“We’re trying to restore the Senate to a body that can work together by requiring the members to come to the floor and speak and vote.”
WASHINGTON – U.S. Senator Ben Cardin (D-Md.) spoke from the floor of the Senate Wednesday evening as the Senate considered the “Freedom to Vote: John R. Lewis Act.” The full video can be viewed at this link. Excerpts follow.
“My colleagues on the other side of the aisle have said that they welcome an opportunity to debate voting rights legislation and talk about how we can get this bill in a way that can get bipartisan support. The Majority Leader several weeks ago offered a motion to proceed on voting rights, filed cloture so that we could get on the bill and have the type of debate that my colleagues now are telling us that they want to have. Not a single Republican voted to proceed on voting rights legislation at that time. So I find it a little bit disheartening to hear this newfound desire to start taking up voting rights when we’ve been negotiating and talking and debating this issue for now this entire congress.”
“The 2020 election, an election where more people voted than ever before, was judged to be the most secure election in American history. But because, for the first time in the history of this nation, we had the loser claim that the election was stolen in order to rationalize his loss. That Big Lie is what motivated some legislatures to pass laws to make it more difficult for vulnerable people to be able to vote, or to affect election results, presenting a clear danger to our democracy itself.”
“Today, senators will have the opportunity to vote to be on the right side of history. The Senate filibuster prevented the passage of civil rights legislation to reverse the Jim Crow laws until finally in 1964 the filibuster ended and the Senate voted. By invoking cloture, we can vote now to protect voting rights. We can do it now by passing cloture and be on the right side of history.”

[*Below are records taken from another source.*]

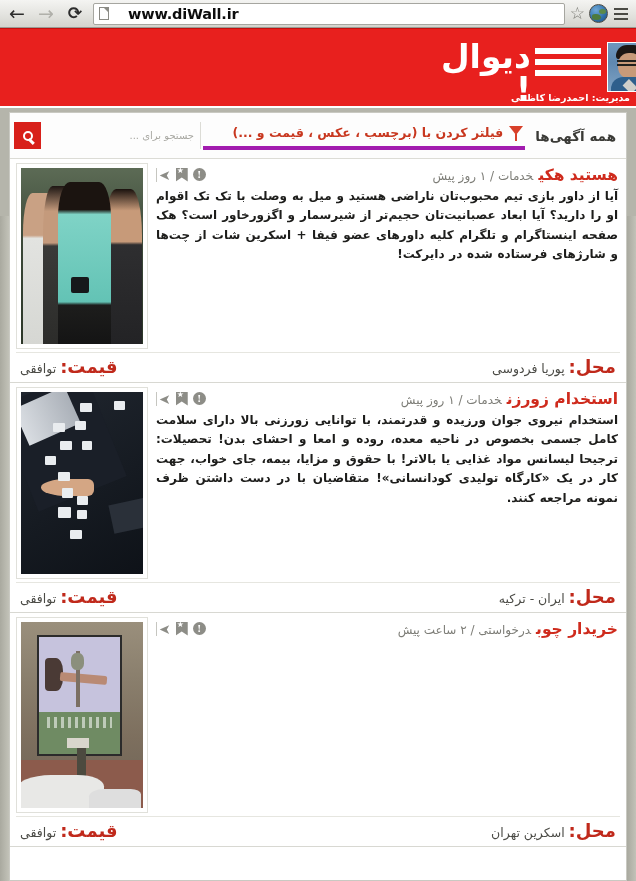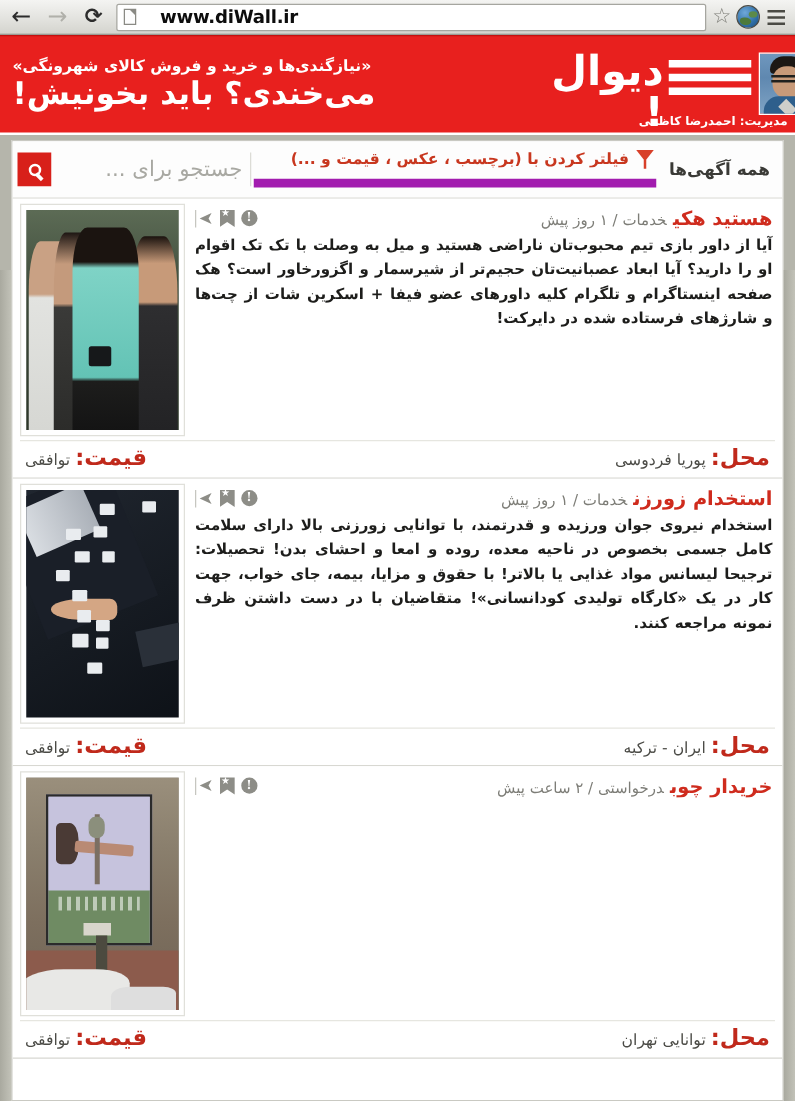--- a/index.html
+++ b/index.html
@@ -225,23 +225,23 @@
     flex: none;
     display: flex; align-items: center;
     padding: 0 10px 0 8px;
     font-size: 13.5px;
     font-weight: bold;
     color: #3a3a36;
     white-space: nowrap;
   }
   .filter-zone {
     flex: 1;
-    display: flex; align-items: flex-start;
+    display: flex; align-items: center;
     gap: 6px;
-    border-bottom: 7px solid #a21caf;
+    border-bottom: 4px solid #a21caf;
     margin: 6px 2px 8px 2px;
     padding: 0 2px;
     min-width: 0;
   }
   .funnel-icon {
     flex: none;
     width: 14px; height: 16px;
     position: relative;
   }
   .funnel-icon:before {
@@ -264,21 +264,21 @@
   }
   .search-divider { width:1px; background:#dcdcd6; margin:9px 0; flex:none; }
   .search-zone {
     flex: none;
     width: 190px;
     display: flex; align-items: center; gap: 4px;
     padding: 0 6px 0 4px;
   }
   .search-placeholder {
     flex: 1;
-    font-size: 17px;
+    font-size: 10px;
     color: #a8a8a2;
     text-align: right;
     white-space: nowrap;
     overflow: hidden;
   }
   .search-btn {
     flex: none;
     width: 27px; height: 27px;
     background: #d8201a;
     display: flex; align-items: center; justify-content: center;
@@ -545,24 +545,20 @@
           <span class="body"></span>
           <span class="collar"></span>
       </div>
       <div class="brand-lines">
         <i></i>
           <i></i>
           <i></i>
       </div>
       <div class="brand-title">دیوال !</div>
       <div class="brand-manager">مدیریت: احمدرضا کاظمی</div>
-    </div>
-    <div class="banner-slogans">
-      <div class="slogan-small">«نیازگندی‌ها و خرید و فروش کالای شهرونگی»</div>
-      <div class="slogan-big">می‌خندی؟  باید  بخونیش!</div>
     </div>
   </div>
 
   <div class="page-shell">
     <div class="edge-left"></div>
     <div class="edge-right"></div>
 
     <div class="content-card">
 
       <div class="filter-bar">
@@ -697,21 +693,21 @@
               </span>
               <span class="post"></span>
                 <span class="car"></span>
                 <span class="car2"></span>
             </div>
           </div>
         </div>
         <div class="listing-foot">
           <div class="foot-item foot-loc">
             <span class="lbl">محل:</span>
-            <span>توانایی تهران</span>
+            <span>اسکرین تهران</span>
           </div>
           <div class="foot-item foot-price">
             <span class="lbl">قیمت:</span>
             <span>توافقی</span>
           </div>
         </div>
       </div>
 
     </div>
   </div>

“Many have talked about ‘we’re going to change the filibuster rule.’ No, we’re not suggesting changing the filibuster rule. The filibuster rule is ‘come on the floor and speak.’ It’s the cloture that’s the 60 votes. You don’t need cloture if you run the clock on filibuster. What we need to do is prevent dilatory actions and that’s why the leader’s point is going to be important. We’re trying to restore the Senate to a body that can work together by requiring the members to come to the floor and speak and vote by how the framers of the Senate rules intended.”